Show all lines of the entries in which the word "hidden" is found.

▸ Dataset items:
>>>>
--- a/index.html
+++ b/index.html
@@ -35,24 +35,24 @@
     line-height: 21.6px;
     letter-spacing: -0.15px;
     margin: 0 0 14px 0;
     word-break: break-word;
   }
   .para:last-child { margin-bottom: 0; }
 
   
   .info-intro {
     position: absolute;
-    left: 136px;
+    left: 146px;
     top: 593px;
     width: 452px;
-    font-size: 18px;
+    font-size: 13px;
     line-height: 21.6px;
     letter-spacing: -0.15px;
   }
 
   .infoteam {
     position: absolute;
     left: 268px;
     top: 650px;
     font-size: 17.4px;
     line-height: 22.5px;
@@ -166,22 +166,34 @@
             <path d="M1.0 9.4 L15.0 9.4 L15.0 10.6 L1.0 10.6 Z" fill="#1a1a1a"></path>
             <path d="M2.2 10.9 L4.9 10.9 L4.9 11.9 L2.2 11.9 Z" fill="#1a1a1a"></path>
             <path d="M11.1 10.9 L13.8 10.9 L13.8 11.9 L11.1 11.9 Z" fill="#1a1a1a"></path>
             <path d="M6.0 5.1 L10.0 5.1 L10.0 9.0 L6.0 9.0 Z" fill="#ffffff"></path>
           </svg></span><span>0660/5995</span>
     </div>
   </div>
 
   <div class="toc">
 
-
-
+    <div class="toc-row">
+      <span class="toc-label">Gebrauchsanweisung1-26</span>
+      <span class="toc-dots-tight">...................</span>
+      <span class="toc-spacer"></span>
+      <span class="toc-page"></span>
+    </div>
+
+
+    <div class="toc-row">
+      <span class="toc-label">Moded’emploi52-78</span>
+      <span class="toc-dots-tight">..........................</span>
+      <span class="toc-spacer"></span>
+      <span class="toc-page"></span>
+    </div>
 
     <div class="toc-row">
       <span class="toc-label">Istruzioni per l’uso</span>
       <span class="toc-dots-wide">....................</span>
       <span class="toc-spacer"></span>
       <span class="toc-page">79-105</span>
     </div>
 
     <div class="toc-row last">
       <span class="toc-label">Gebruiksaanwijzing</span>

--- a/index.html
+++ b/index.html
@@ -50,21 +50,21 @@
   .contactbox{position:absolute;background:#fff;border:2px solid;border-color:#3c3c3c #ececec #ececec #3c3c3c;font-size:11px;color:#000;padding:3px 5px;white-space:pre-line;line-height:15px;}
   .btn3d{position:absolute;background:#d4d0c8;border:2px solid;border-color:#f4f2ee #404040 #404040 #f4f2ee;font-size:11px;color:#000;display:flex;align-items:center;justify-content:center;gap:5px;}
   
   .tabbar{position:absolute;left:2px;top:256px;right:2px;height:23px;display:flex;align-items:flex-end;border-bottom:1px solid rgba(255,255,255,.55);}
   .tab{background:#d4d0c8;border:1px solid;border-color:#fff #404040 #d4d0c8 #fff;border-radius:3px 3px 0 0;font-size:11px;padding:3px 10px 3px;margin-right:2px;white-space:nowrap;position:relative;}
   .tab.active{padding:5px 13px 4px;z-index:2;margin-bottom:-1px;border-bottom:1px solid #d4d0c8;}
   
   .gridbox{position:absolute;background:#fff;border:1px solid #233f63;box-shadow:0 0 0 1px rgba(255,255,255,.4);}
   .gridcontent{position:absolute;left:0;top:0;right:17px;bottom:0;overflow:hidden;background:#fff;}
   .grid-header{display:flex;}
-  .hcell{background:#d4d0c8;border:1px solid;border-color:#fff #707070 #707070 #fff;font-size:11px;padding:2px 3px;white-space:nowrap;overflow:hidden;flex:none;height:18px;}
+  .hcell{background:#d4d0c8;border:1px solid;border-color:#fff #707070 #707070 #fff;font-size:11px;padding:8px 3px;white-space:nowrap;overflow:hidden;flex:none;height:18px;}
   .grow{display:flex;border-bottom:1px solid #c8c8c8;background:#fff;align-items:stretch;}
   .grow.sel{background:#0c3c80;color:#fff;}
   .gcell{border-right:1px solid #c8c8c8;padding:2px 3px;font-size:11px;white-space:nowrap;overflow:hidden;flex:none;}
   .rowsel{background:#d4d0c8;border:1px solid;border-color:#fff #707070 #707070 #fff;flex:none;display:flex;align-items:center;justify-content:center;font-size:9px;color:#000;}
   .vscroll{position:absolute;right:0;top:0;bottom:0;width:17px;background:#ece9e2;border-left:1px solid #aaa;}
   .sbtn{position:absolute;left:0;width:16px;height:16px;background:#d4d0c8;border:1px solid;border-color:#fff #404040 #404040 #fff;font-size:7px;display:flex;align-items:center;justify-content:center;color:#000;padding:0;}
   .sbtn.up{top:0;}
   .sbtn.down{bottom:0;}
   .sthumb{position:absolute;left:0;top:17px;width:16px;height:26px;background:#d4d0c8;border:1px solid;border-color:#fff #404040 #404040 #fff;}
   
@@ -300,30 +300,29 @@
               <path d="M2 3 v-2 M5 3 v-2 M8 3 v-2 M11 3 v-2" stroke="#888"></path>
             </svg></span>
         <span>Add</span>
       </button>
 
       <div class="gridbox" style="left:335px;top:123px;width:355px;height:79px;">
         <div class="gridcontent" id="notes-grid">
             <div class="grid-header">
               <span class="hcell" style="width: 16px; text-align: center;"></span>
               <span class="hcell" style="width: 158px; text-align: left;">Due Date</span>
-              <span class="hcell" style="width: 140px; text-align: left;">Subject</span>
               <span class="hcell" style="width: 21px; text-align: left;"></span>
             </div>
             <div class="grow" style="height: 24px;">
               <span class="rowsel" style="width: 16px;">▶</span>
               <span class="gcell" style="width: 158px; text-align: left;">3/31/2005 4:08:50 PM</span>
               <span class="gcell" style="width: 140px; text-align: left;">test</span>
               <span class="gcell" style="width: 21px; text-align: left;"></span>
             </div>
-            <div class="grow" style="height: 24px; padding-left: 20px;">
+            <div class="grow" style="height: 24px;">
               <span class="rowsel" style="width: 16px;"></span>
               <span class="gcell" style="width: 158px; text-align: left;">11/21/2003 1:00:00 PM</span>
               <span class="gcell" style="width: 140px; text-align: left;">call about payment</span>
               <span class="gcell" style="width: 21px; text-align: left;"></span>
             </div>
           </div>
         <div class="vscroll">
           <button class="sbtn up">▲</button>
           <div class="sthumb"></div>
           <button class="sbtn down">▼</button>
<<<<
▸ RESULT:
   .gridcontent{position:absolute;left:0;top:0;right:17px;bottom:0;overflow:hidden;background:#fff;}
-  .hcell{background:#d4d0c8;border:1px solid;border-color:#fff #707070 #707070 #fff;font-size:11px;padding:2px 3px;white-space:nowrap;overflow:hidden;flex:none;height:18px;}
+  .hcell{background:#d4d0c8;border:1px solid;border-color:#fff #707070 #707070 #fff;font-size:11px;padding:8px 3px;white-space:nowrap;overflow:hidden;flex:none;height:18px;}
   .gcell{border-right:1px solid #c8c8c8;padding:2px 3px;font-size:11px;white-space:nowrap;overflow:hidden;flex:none;}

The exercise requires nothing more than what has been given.